Os dados fazem parte do Panorama dos Resíduos Sólidos, da Associação Brasileira de Empresas de Limpeza Pública e Resíduos Especiais (ABRELPE). Comparando com os países da América Latina, o Brasil é o campeão de geração de lixo, representando 40% do total produzido na região (541 mil toneladas por dia, segundo a ONU Meio Ambiente).
– Os números mostrados no panorama colocam o Brasil numa posição muito abaixo de outros países que estão no mesmo nível de renda do Brasil. O nosso déficit é muito grande e nós precisamos realmente de medidas urgentes para não só recuperar esse déficit, como avançar em direção a melhores práticas de gestão de resíduos sólidos – disse o presidente da ABRELPE, Carlos Silva Filho.
Os resíduos sólidos urbanos abrangem o lixo doméstico e a limpeza urbana, coletados nas cidades pelos serviços locais.

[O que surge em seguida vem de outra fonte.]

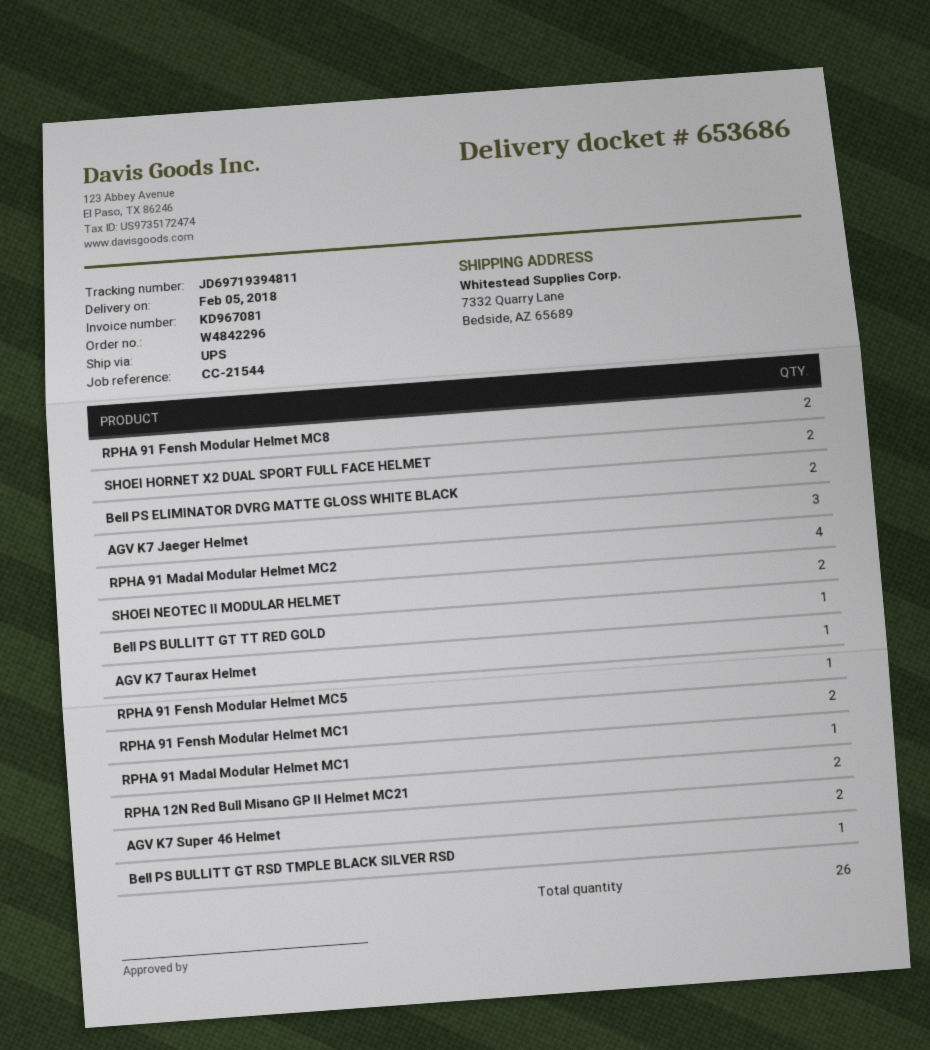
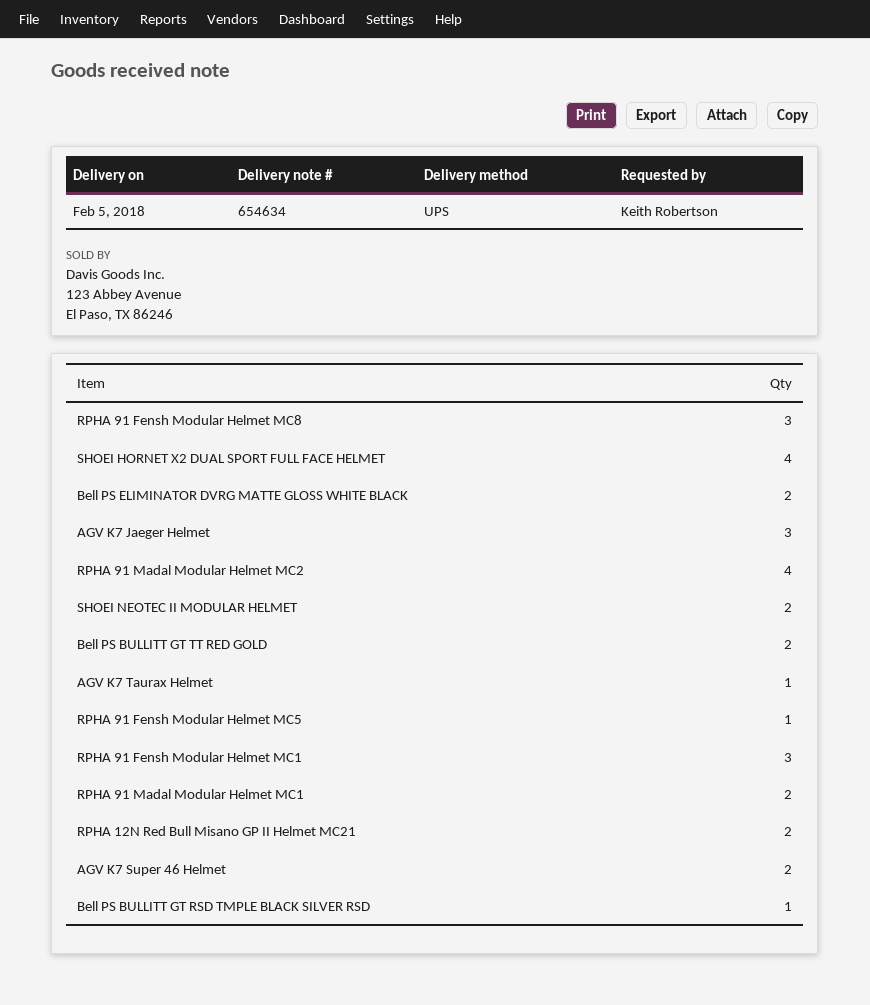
delivery note number: 653686 -> 654634
RPHA 91 Fensh Modular Helmet MC8: 2 -> 3
SHOEI HORNET X2 DUAL SPORT FULL FACE HELMET: 2 -> 4
Bell PS BULLITT GT TT RED GOLD: 1 -> 2
RPHA 91 Fensh Modular Helmet MC1: 2 -> 3
RPHA 91 Madal Modular Helmet MC1: 1 -> 2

A tendência de crescimento na geração de resíduos sólidos urbanos no país deve ser mantida nos próximos anos. Estimativas realizadas com base na série histórica mostra que o Brasil alcançará uma geração anual de 100 milhões de toneladas por volta de 2030.
– Há uma consolidação na geração de resíduos sólidos, o que não está sendo acompanhada na oferta da infraestrutura necessária para lidar com todos esses resíduos. O que a gente percebe é que a geração de lixo aumenta no Brasil, mas a destinação adequada, a reciclagem, a recuperação, não acompanham esse crescimento na geração – avaliou Carlos Silva Filho.